WHAT YOU SHOULD DO. Scan the entries below and return each line that contains "hardcoded".

ENTRIES SUPPLIED.
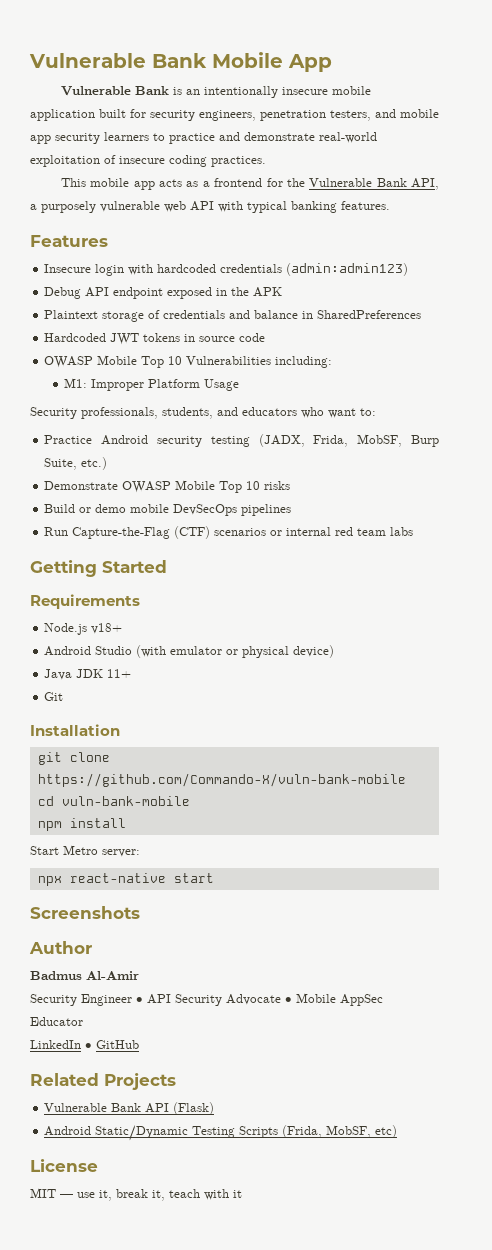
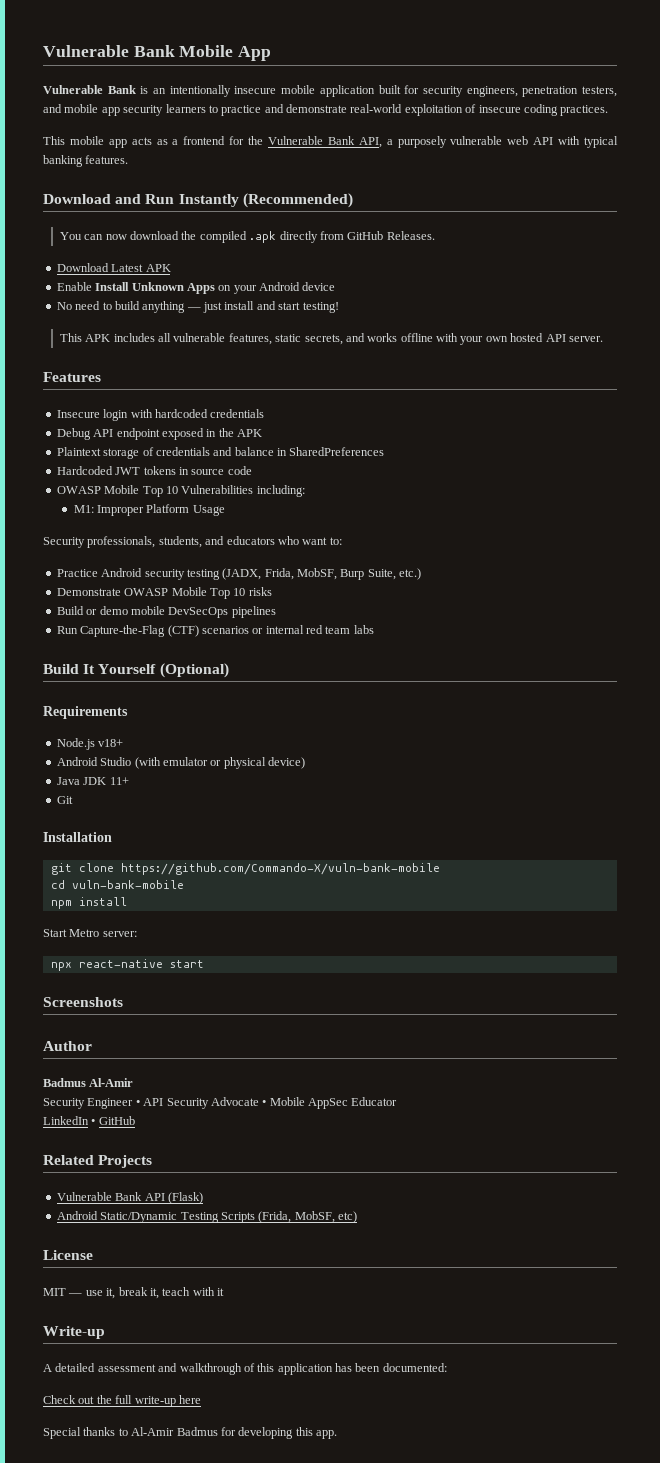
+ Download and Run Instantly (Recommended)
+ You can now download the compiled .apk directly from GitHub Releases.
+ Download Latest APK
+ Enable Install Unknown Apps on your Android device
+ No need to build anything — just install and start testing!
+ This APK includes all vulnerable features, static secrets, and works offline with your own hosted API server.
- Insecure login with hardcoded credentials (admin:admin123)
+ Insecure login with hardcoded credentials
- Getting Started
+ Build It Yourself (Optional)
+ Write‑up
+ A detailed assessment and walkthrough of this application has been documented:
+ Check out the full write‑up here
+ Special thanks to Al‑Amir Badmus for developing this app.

ANSWER TO THE EXERCISE.
- Insecure login with hardcoded credentials (admin:admin123)
+ Insecure login with hardcoded credentials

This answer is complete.